* _Work to complete_
Repeat each record exactly. Any picture gets left out.

* _Data section_

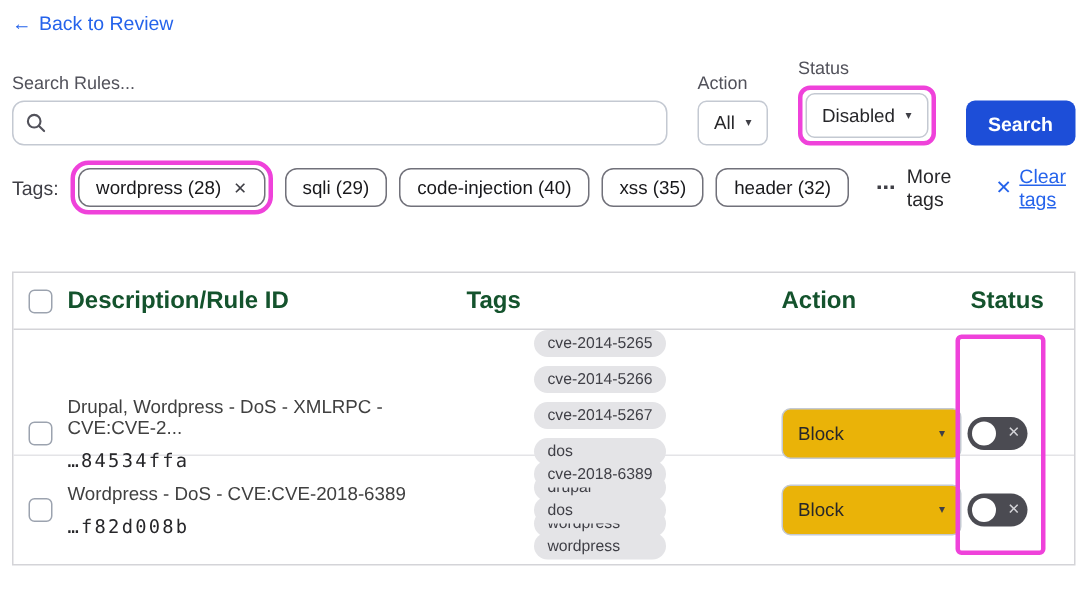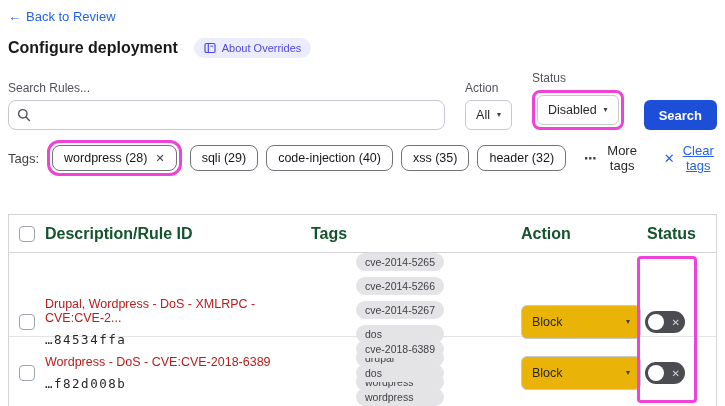"Configure deployment" div.title-row { html: <div> <div>Configure deployment</div> <span> <svg> <rect></rect> <line></line> <line></line> </svg> <span>About Overrides</span> </span> </div> -> none }
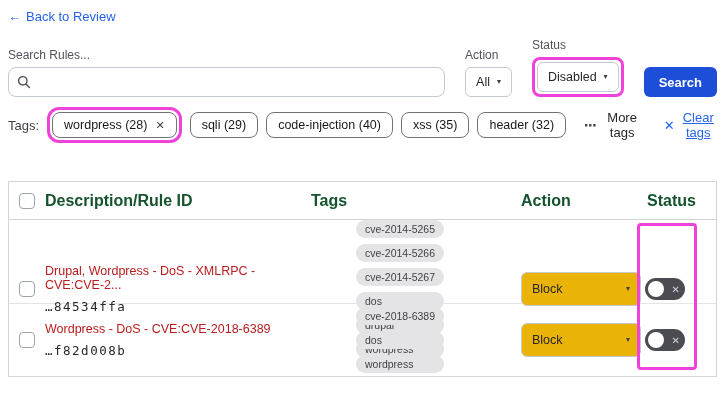"Tags:" .tags-row { text-align: center -> none }
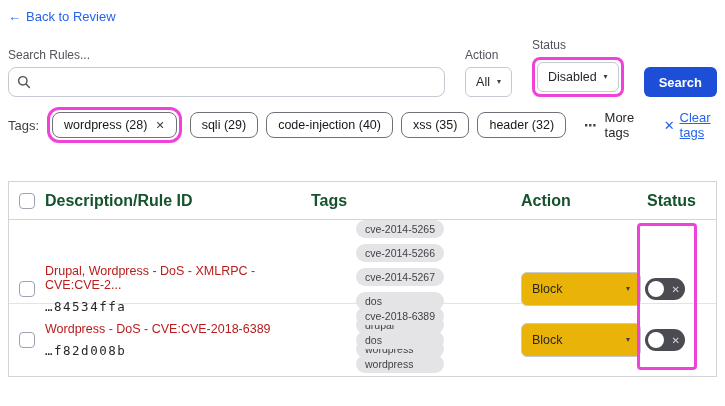"Drupal, Wordpress - DoS -" .desc-line { color: #b91c1c -> #404040 }
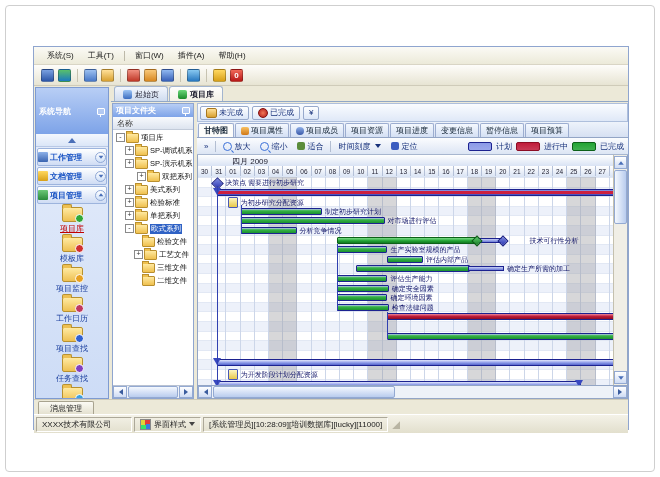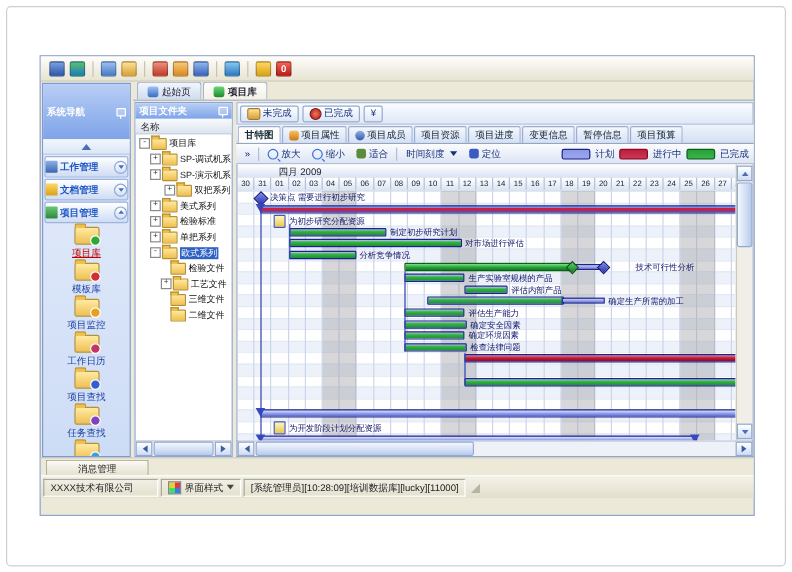"系统(S)" div.menubar { html: none -> <div> <div>系统(S)</div> <div>工具(T)</div> <div></div> <div>窗口(W)</div> <div>插件(A)</div> <div>帮助(H)</div> </div> }
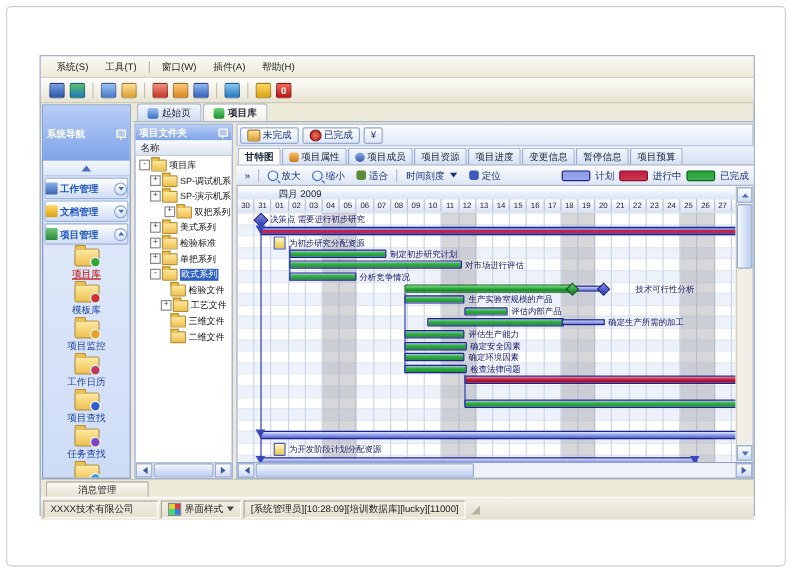"消息管理" .msg-tab { padding: 0 26px -> 0 11px }
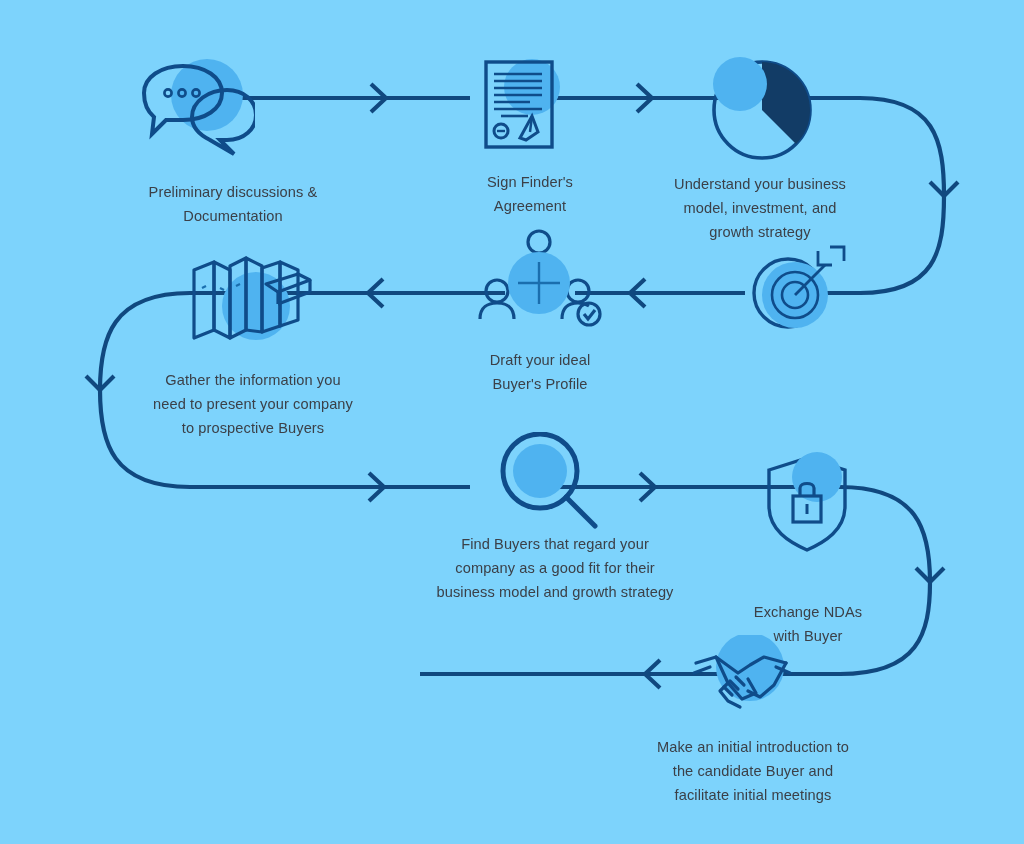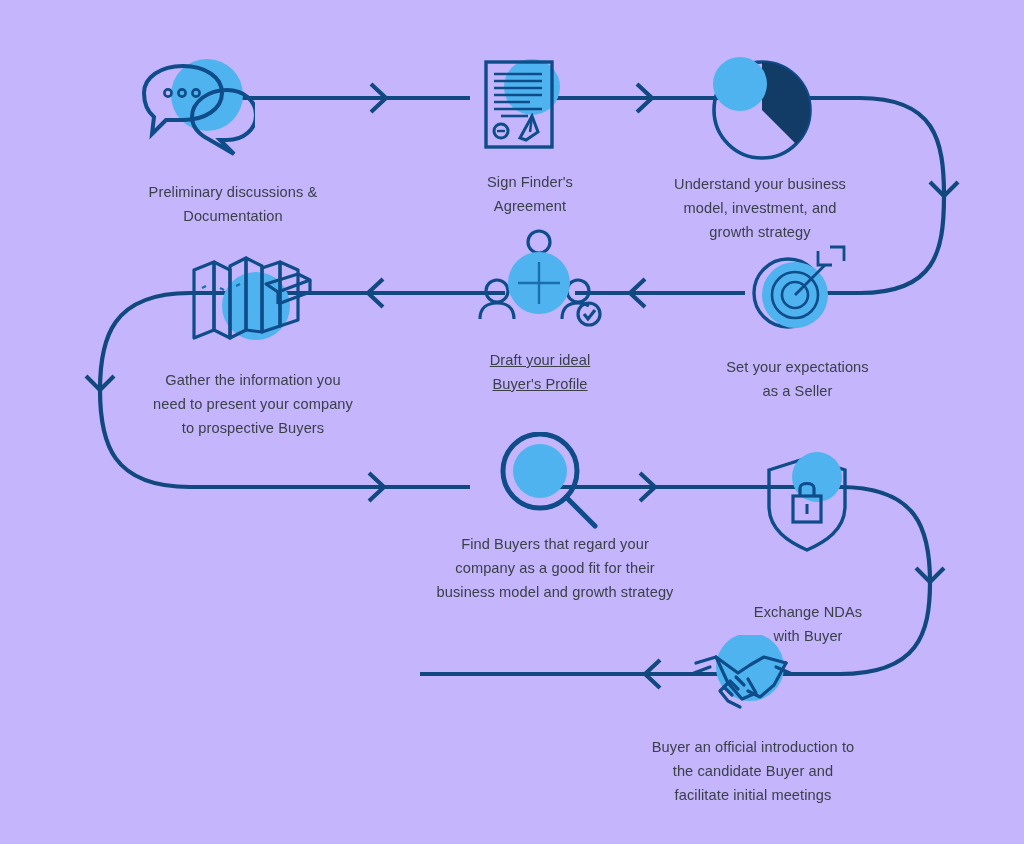"Preliminary discussions &" #stage { background: #c4b5fd -> #7dd3fc }
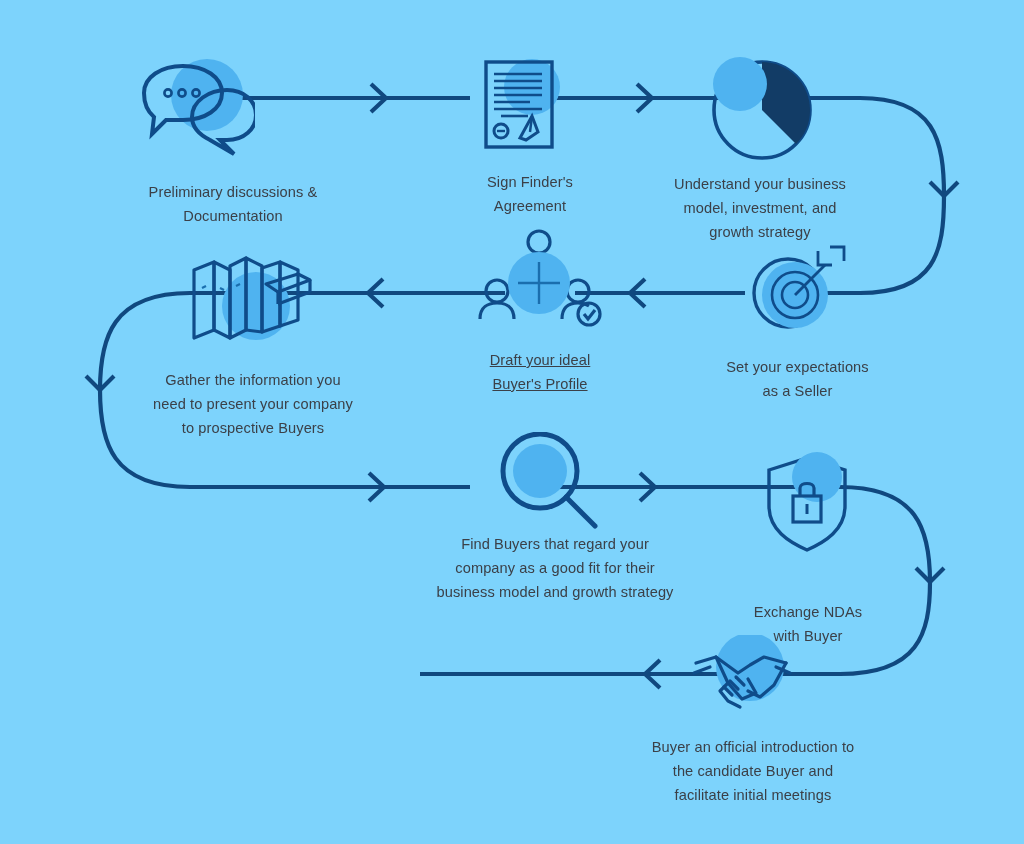"Draft your ideal" div.caption { text-decoration: underline -> none }
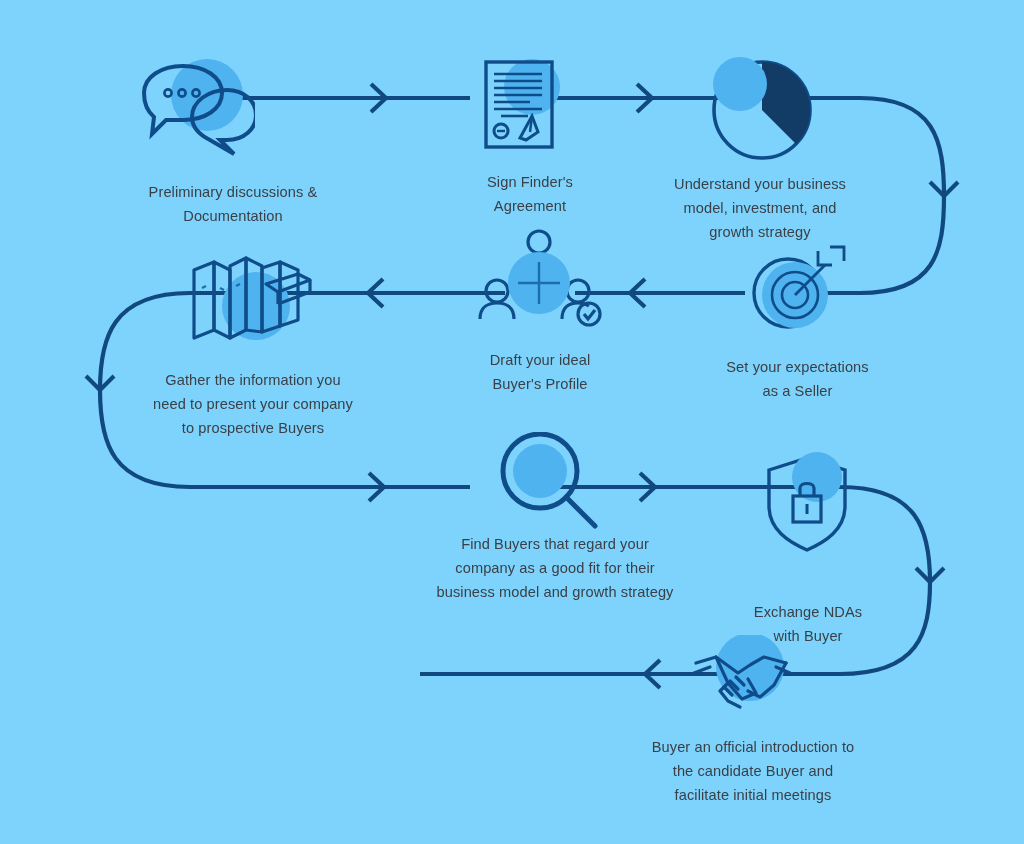"Set your expectations" div.caption { html: <div>Set your expectations as a Seller</div> -> none }
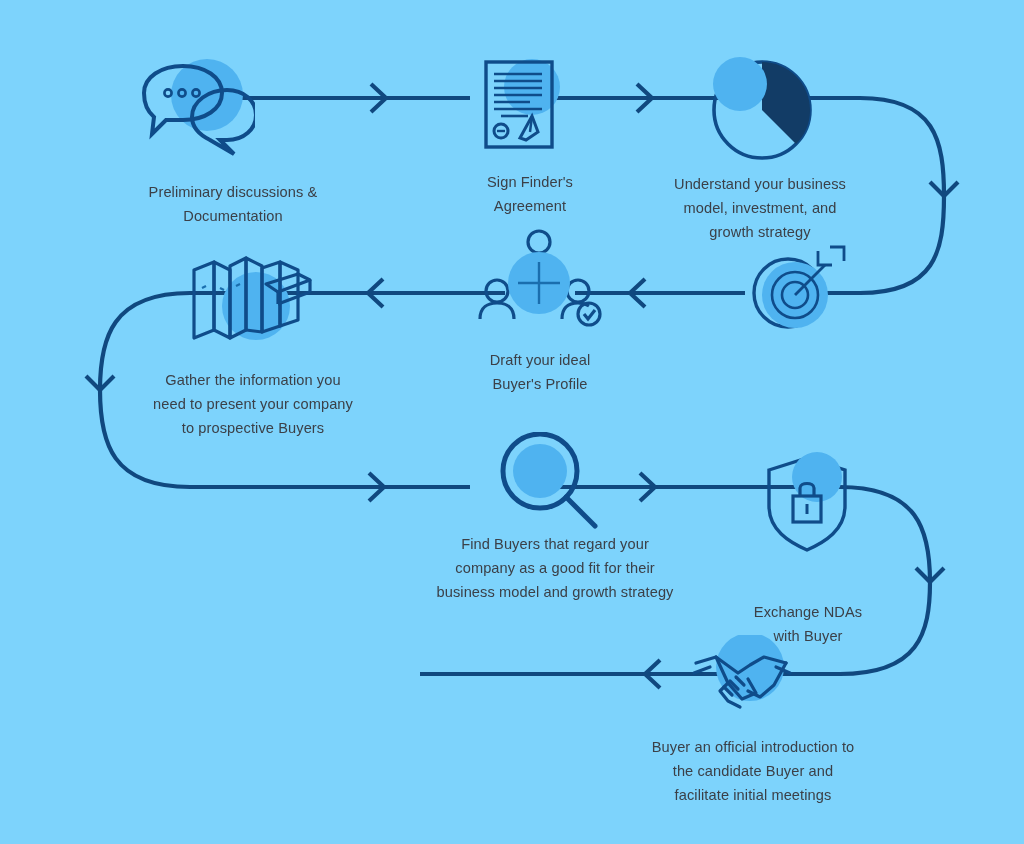"Buyer an official introduction to" div.caption { text: Buyer an official -> Make an initial }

* _Output of the exercise_
"Configure deployment" div.title-row { html: <div> <div>Configure deployment</div> <span> <svg> <rect></rect> <line></line> <line></line> </svg> <span>About Overrides</span> </span> </div> -> none }
"Tags:" .tags-row { text-align: center -> none }
"Drupal, Wordpress - DoS -" .desc-line { color: #b91c1c -> #404040 }
"系统(S)" div.menubar { html: none -> <div> <div>系统(S)</div> <div>工具(T)</div> <div></div> <div>窗口(W)</div> <div>插件(A)</div> <div>帮助(H)</div> </div> }
"消息管理" .msg-tab { padding: 0 26px -> 0 11px }
"Preliminary discussions &" #stage { background: #c4b5fd -> #7dd3fc }
"Draft your ideal" div.caption { text-decoration: underline -> none }
"Set your expectations" div.caption { html: <div>Set your expectations as a Seller</div> -> none }
"Buyer an official introduction to" div.caption { text: Buyer an official -> Make an initial }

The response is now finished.